En fait ce fut tellement facile et rapidement booké qu’on se retrouve, le surlendemain, à deux doigts de faire pipi dans sa culotte. C’est que, tout de même : on parle d’Arno. Peut-être pas une légende vivante (à part dans sa Belgique natale), mais à tout le moins un artiste culte, une véritable statue du commandeur pour tous ceux qui grandirent dans les années 90, à une époque où le rock francophone était encore bien loin d’être entré dans les mœurs. Son En concert (à la française), notamment, vécut une belle vie avant de finir irrémédiablement rayé par des centaines d’écoutes de "Patchouli", du "Bon Dieu", de "Marie tu m’as". Un album beau et fort, qui fut longtemps son meilleur.
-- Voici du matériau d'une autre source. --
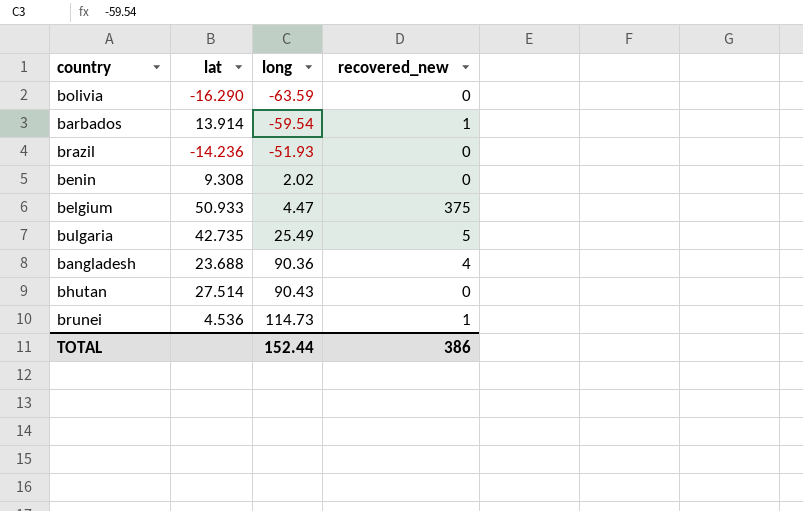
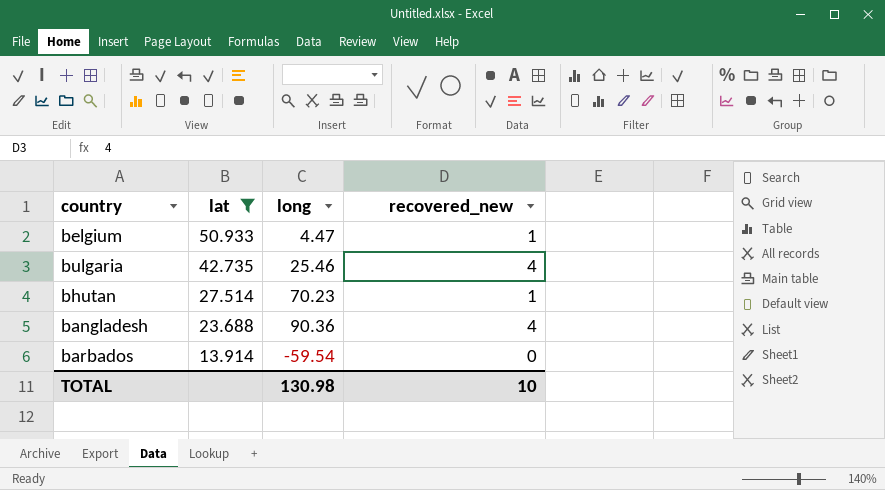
filter: none -> lat >= 13.914
row order: long ascending -> lat descending
belgium | recovered_new: 375 -> 1
bulgaria | long: 25.49 -> 25.46
bulgaria | recovered_new: 5 -> 4
bhutan | long: 90.43 -> 70.23
bhutan | recovered_new: 0 -> 1
barbados | recovered_new: 1 -> 0
TOTAL | long: 152.44 -> 130.98
TOTAL | recovered_new: 386 -> 10

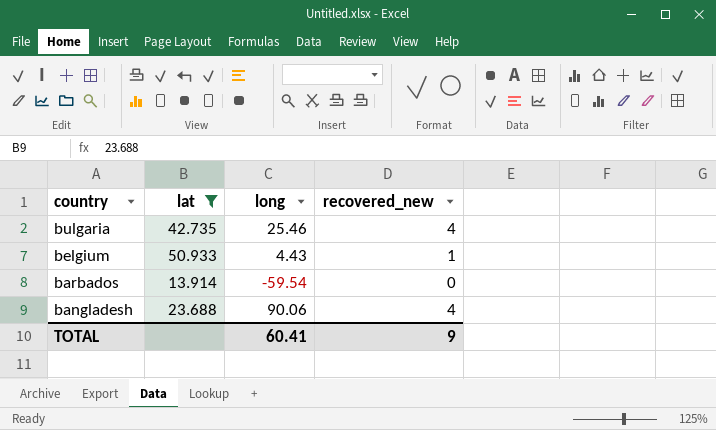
row order: lat descending -> country descending
row bhutan: 27.514 | 70.23 | 1 -> none
belgium | long: 4.47 -> 4.43
bangladesh | long: 90.36 -> 90.06
TOTAL | long: 130.98 -> 60.41
TOTAL | recovered_new: 10 -> 9

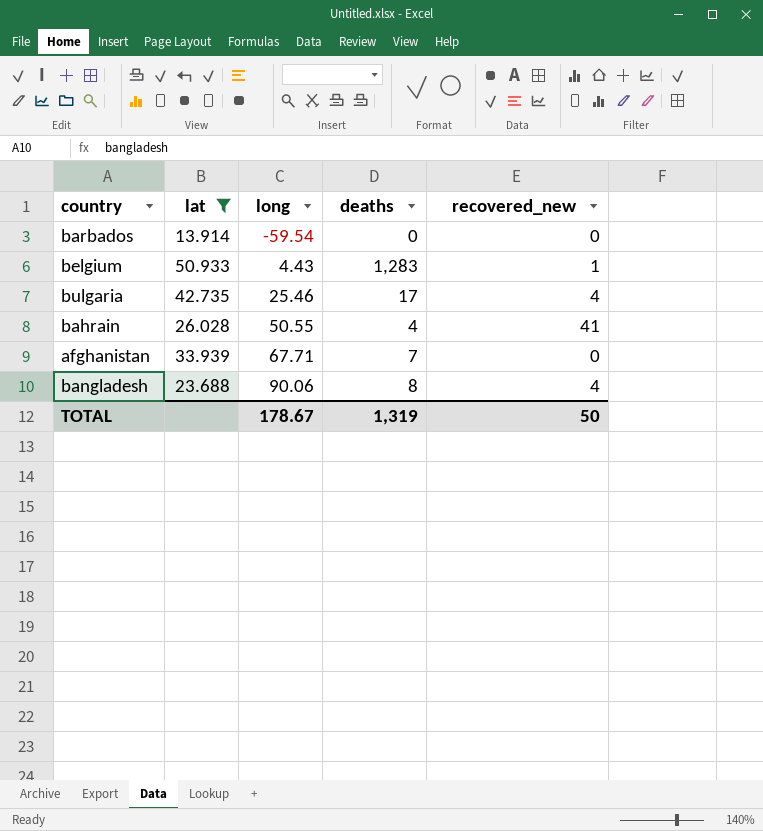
row order: country descending -> long ascending
column deaths | position: none -> 4
row bahrain: none -> 26.028 | 50.55 | 4 | 41
row afghanistan: none -> 33.939 | 67.71 | 7 | 0
TOTAL | long: 60.41 -> 178.67
TOTAL | recovered_new: 9 -> 50

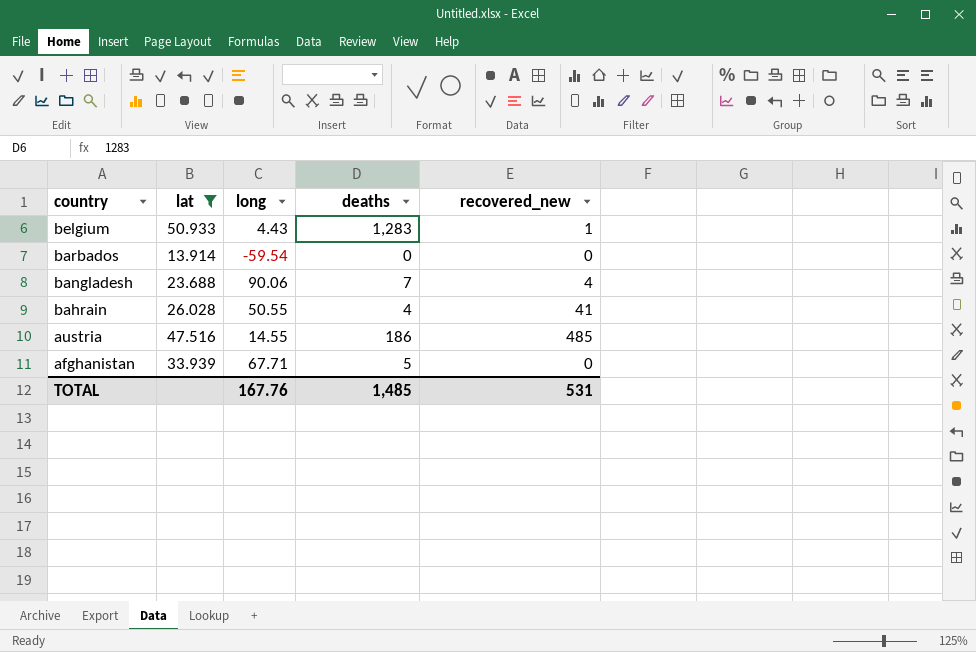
row order: long ascending -> country descending
row bulgaria: 42.735 | 25.46 | 17 | 4 -> none
bangladesh | deaths: 8 -> 7
row austria: none -> 47.516 | 14.55 | 186 | 485
afghanistan | deaths: 7 -> 5
TOTAL | long: 178.67 -> 167.76
TOTAL | deaths: 1,319 -> 1,485
TOTAL | recovered_new: 50 -> 531

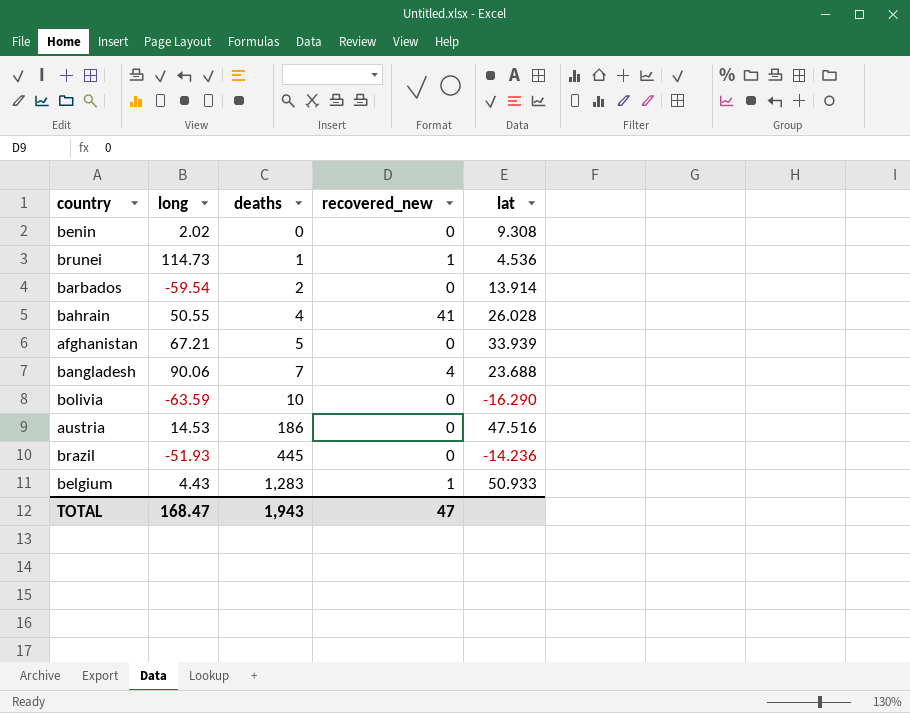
filter: lat >= 13.914 -> none
row order: country descending -> deaths ascending
column lat | position: 2 -> 5
barbados | deaths: 0 -> 2
afghanistan | long: 67.71 -> 67.21
austria | long: 14.55 -> 14.53
austria | recovered_new: 485 -> 0
TOTAL | long: 167.76 -> 168.47
TOTAL | deaths: 1,485 -> 1,943
TOTAL | recovered_new: 531 -> 47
Jusqu’à ces étranges années 2000 et ce moment inattendu où Arno, comme s’il avait pris conscience d’être plus un personnage qu’un véritable auteur, s’est mis à enquiller les excellents albums avec une régularité étonnante. Depuis Charles Ernest (2002), le Monsieur est devenu constant, et ce n’est pas l’excellent Jus de Box qui sera venu le démentir. Brussld est dans cette lignée. On se dit qu’il y a encore dix ans, on lui aurait sans doute parlé de n’importe quoi sauf de musique. En 2010, on a juste envie de lui dire qu’on aime sincèrement ce qu’il fait.

brussld

Tout à la fois classe et négligé, pourvu d’énorme cernes violettes sous les yeux laissant supposer que nous n’étions pas les seuls à avoir trop bu la veille, un Arno tout à fait charmant et bienveillant nous accueille dans sa jolie chambre d’hôtel, prenant le temps de nous demander au passage pour qui on écrit, quel est le site, est-ce qu’on arrive à en vivre. Ah ah. Toi mon garçon, avec cette manière de commencer par faire passer ton interlocuteur avant ta petite personne, tu es un candidat parfait pour la rubrique

Dont acte : tranquillement affalé sur la méridienne, Arno commence à répondre à nos questions, parfois de manière elliptique, parfois par borborygmes, d’autres fois en racontant tout autre chose que ce qu’on lui demande – mais toujours le sourire (charmeur) aux lèvres. A peu près aussi lunaire que vous l’imaginez, mais nettement plus cohérent que ce que ses rares interventions télévisées peuvent laisser croire. Combien il a sorti d’albums ? « Trente-deux ou trente-trois », mais il n’est pas tout à fait sûr. « Je suis vieux, hein ? Non mais c’est vrai, je suis un vieux pépé. » De toute façon il ne les écoute jamais et n’en possède aucun. « Il m’arrive même d’en redécouvrir chez des amis, des fois… « ah oui, j’ai fait ça, moi ? » ; « ah c’est ça la pochette de celui-là ? » . On rit de bon cœur, en se disant que le côté un peu naïf, un peu enfantin du personnage est loin d’être une pose. Arno est comme ça. Il a beau avoir soixante balais, il est toujours un grand gamin s’amusant de sa célébrité. Comme si le temps n’avait aucune prise sur lui. Curieux, on lui pose la question de l’envie. Comment aborde-t-on son trente-deuxième (ou trente-troisième ?) album ? Où puise-t-on l’énergie pour remettre le couvert tous les trois ans avec une précision quasi métronomique : album, tournée de deux ans, un an d’écriture, album, tournée de deux ans… etc ? La réponse tombe, laconique. Définitive : « Qu’est-ce que je dois faire, autrement ? » Bonne question, meilleure que la nôtre. Partir en vacances ? « Oh moi, tu sais, je suis en vacances depuis très longtemps. Moi quand j’ai pas la musique je suis dans la merde. Je suis déjà dans la merde, alors sans… je suis encore plus que dans la merde. » Alors que d’autres en concevraient quelque honte, lui n’hésite même pas à affirmer qu’il fait avant tout des albums pour pouvoir faire des concerts. « Quand je fais pas des tournées je traîne dans les bars et je traîne dans la rue… et c’est pas bien. Je m’ennuie. » Et là, on a à peine le temps de se sentir ému qu’il évacue la question : « En plus quand je suis en tournée je dois pas faire le ménage, je suis dans les hôtels, les poulets tout cuits ils vont dans ma bouche… » C’est ce qu’on appelle une saine motivation. Ou une jolie pirouette, assez représentative du personnage comme d’une musique capable en trois notes de glisser du rire aux larmes – et inversement.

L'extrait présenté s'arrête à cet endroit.